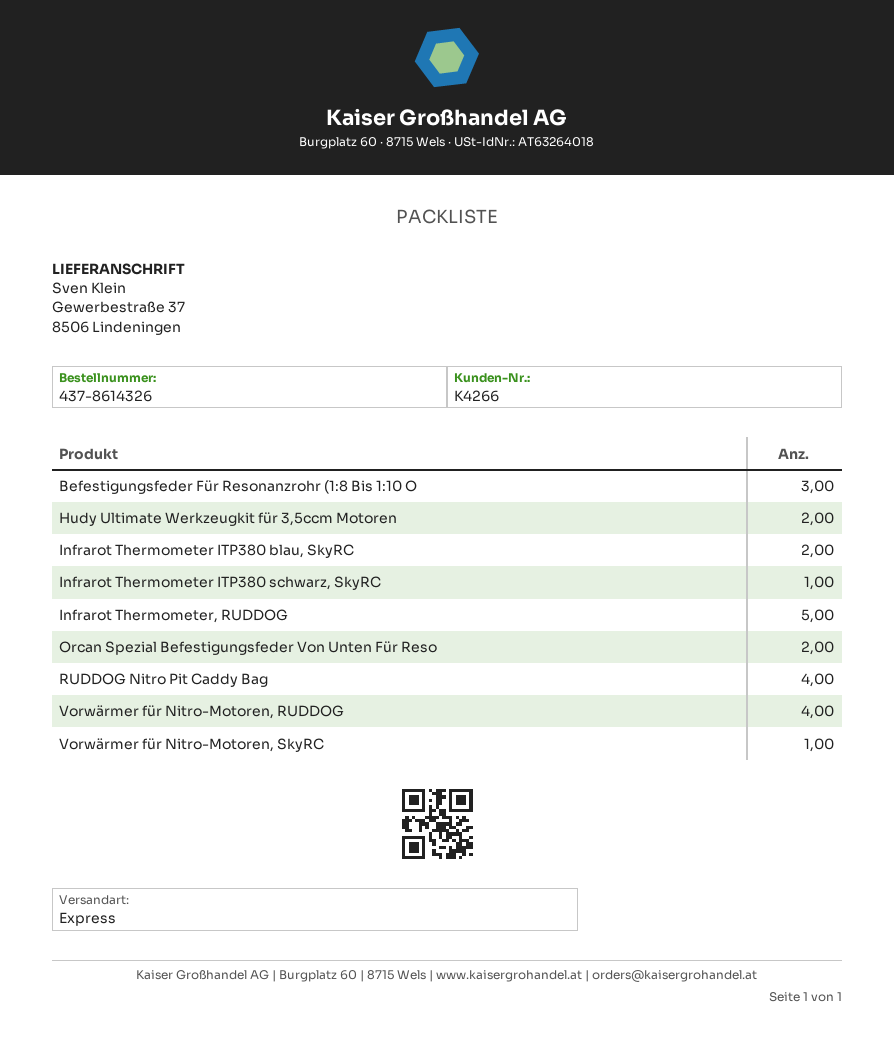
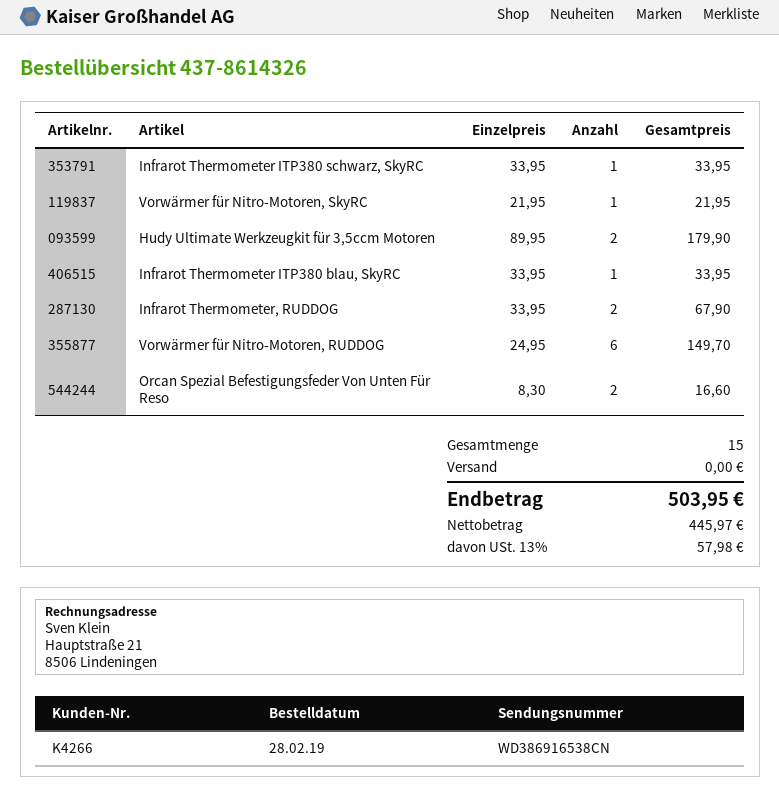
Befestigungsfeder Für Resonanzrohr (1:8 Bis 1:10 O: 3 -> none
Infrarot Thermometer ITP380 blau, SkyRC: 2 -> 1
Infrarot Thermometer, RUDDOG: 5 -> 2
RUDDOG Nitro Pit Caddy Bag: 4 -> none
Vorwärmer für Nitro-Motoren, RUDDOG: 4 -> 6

********************

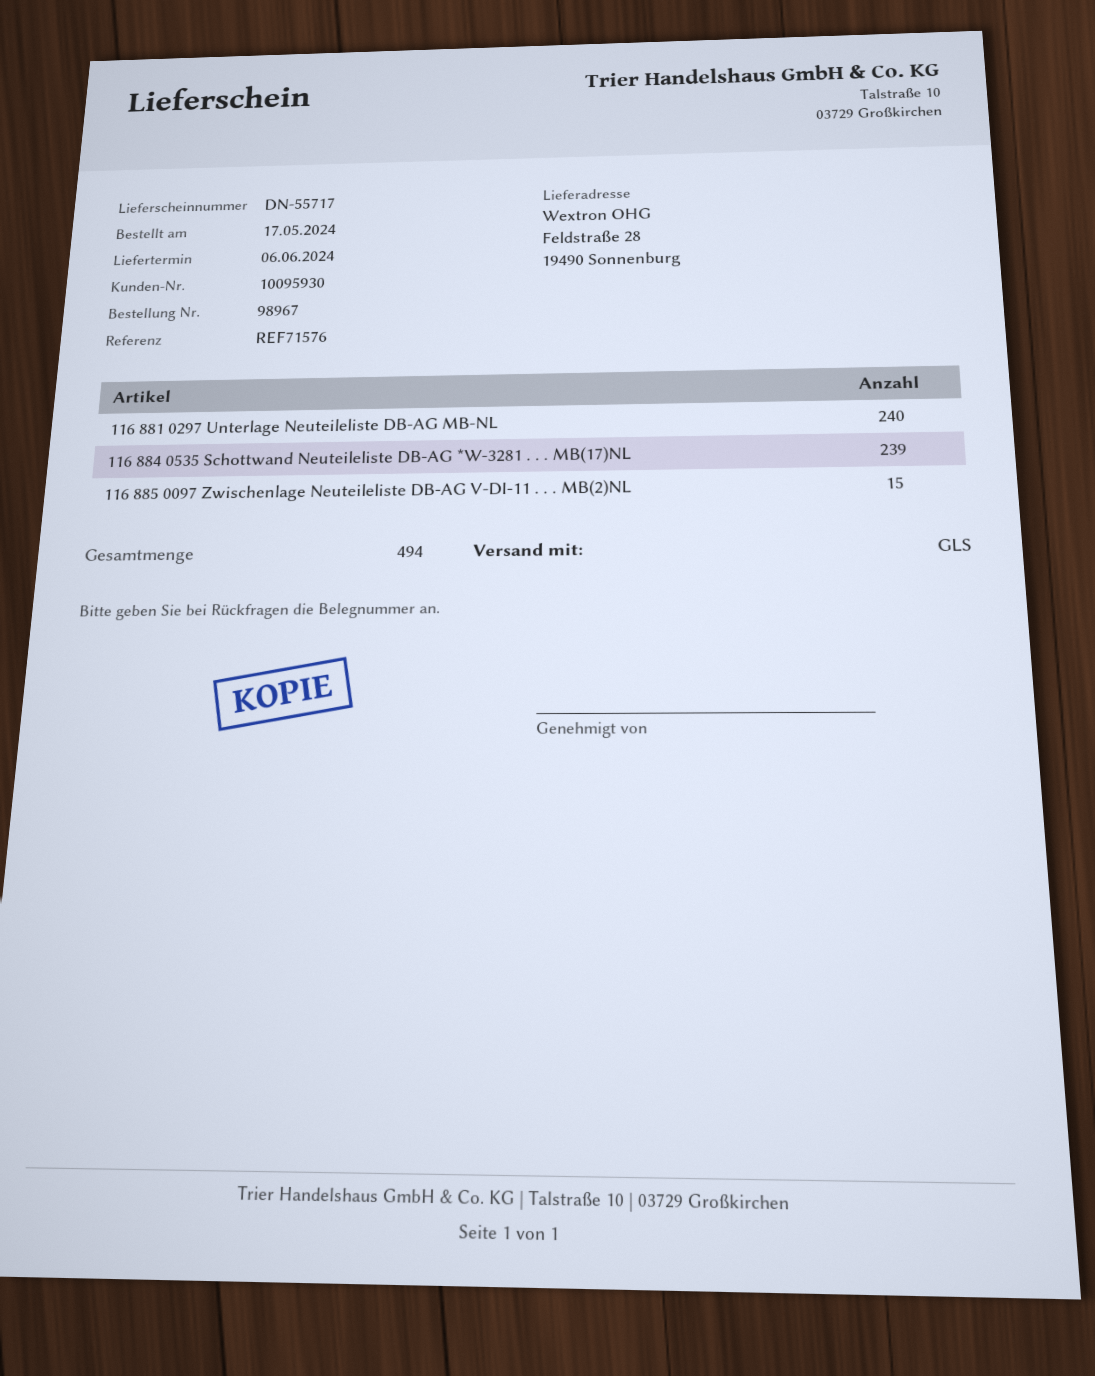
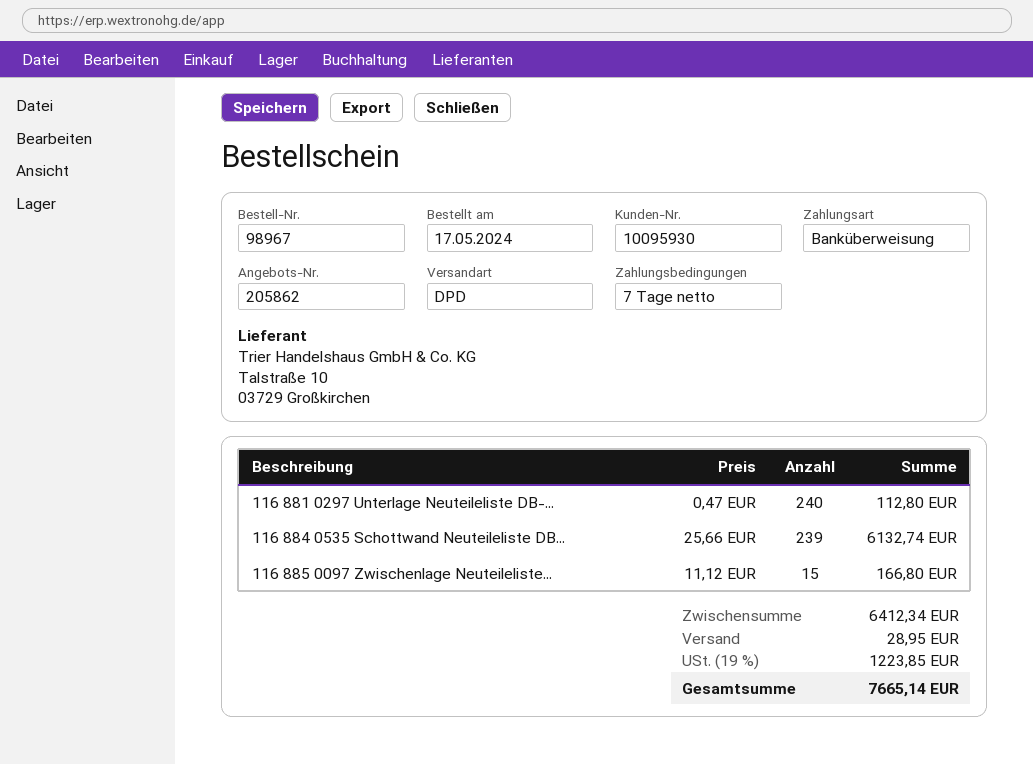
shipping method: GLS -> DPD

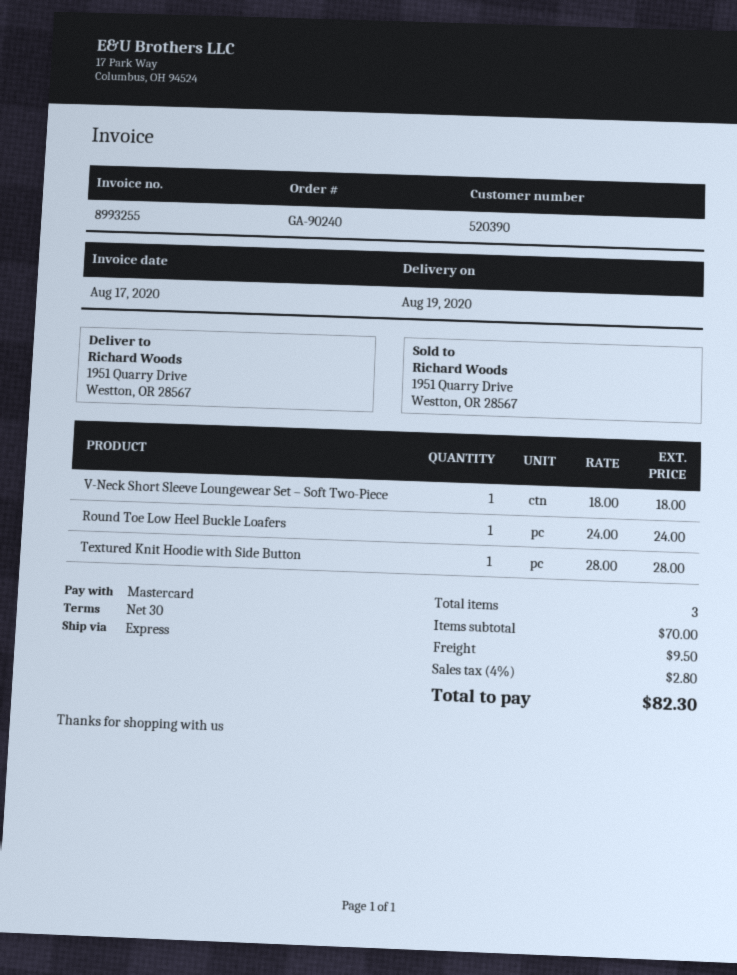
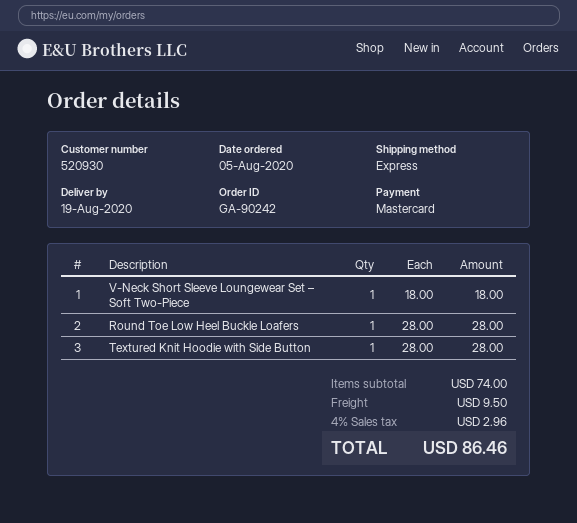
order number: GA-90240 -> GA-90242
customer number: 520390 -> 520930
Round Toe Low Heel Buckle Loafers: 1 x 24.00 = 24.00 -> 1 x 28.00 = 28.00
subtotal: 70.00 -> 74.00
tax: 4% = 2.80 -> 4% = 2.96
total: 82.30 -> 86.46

********************

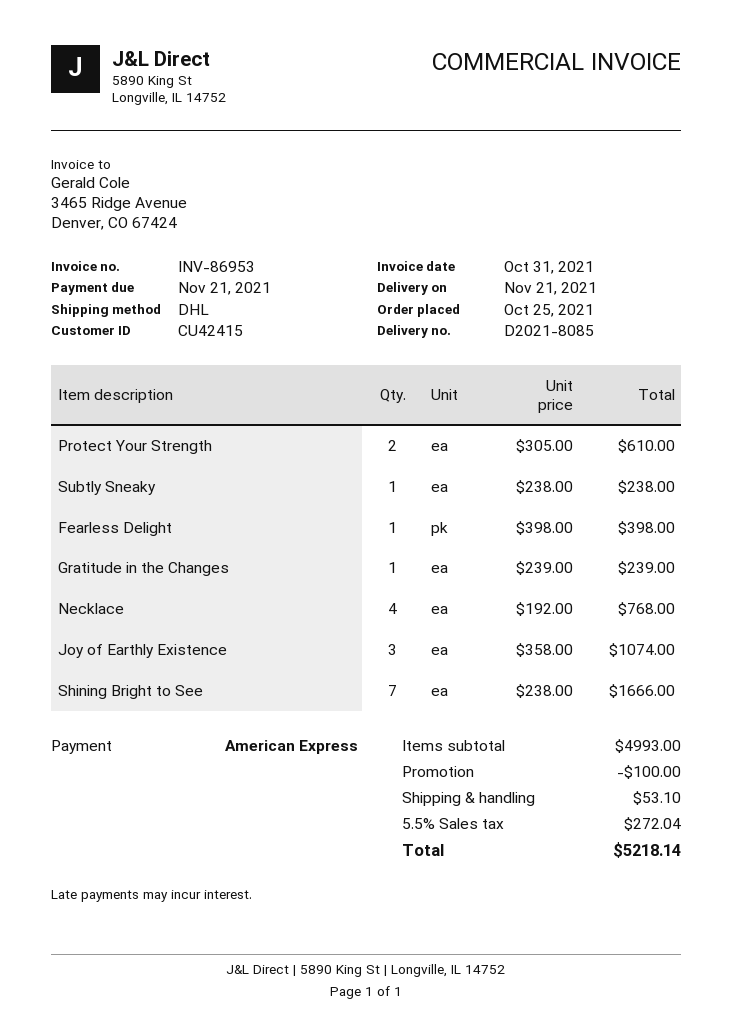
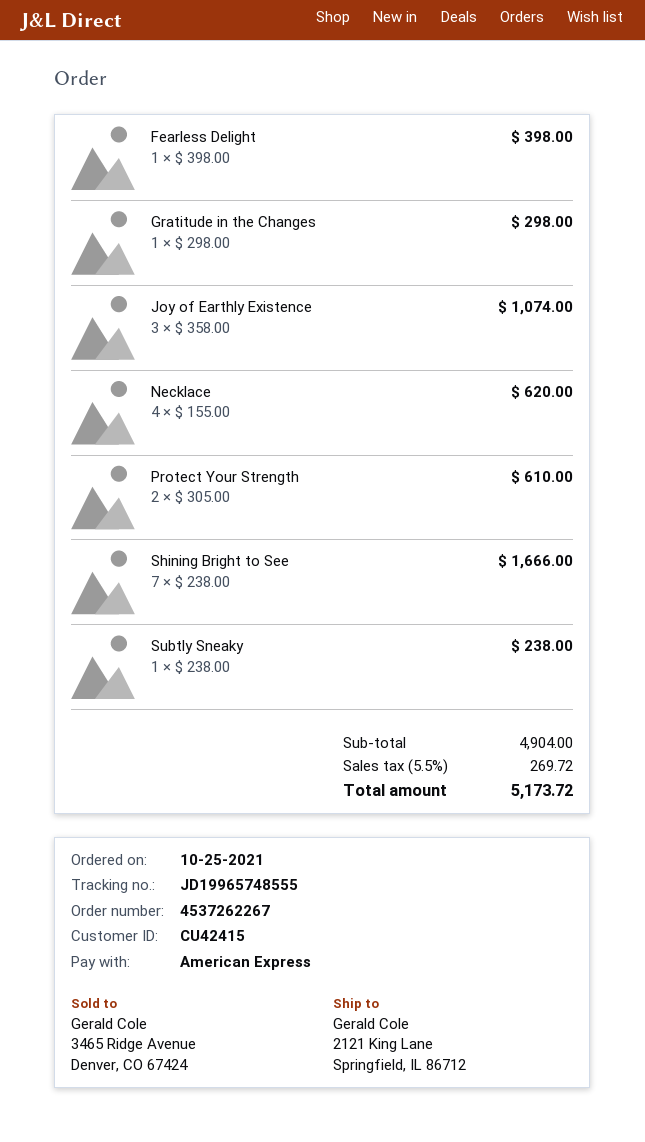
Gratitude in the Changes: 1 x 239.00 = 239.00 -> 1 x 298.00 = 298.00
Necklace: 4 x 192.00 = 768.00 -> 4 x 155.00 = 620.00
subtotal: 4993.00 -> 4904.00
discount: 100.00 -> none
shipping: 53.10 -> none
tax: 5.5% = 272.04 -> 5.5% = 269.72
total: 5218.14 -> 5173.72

********************

TASK GOAL:
All lines in the listing above between the line with "order number: GA-90240 -> GA-90242" and the line with "total: 82.30 -> 86.46", inclusive, should be set down exactly, and no line outside that range.

RESPONSE TO THIS TASK:
order number: GA-90240 -> GA-90242
customer number: 520390 -> 520930
Round Toe Low Heel Buckle Loafers: 1 x 24.00 = 24.00 -> 1 x 28.00 = 28.00
subtotal: 70.00 -> 74.00
tax: 4% = 2.80 -> 4% = 2.96
total: 82.30 -> 86.46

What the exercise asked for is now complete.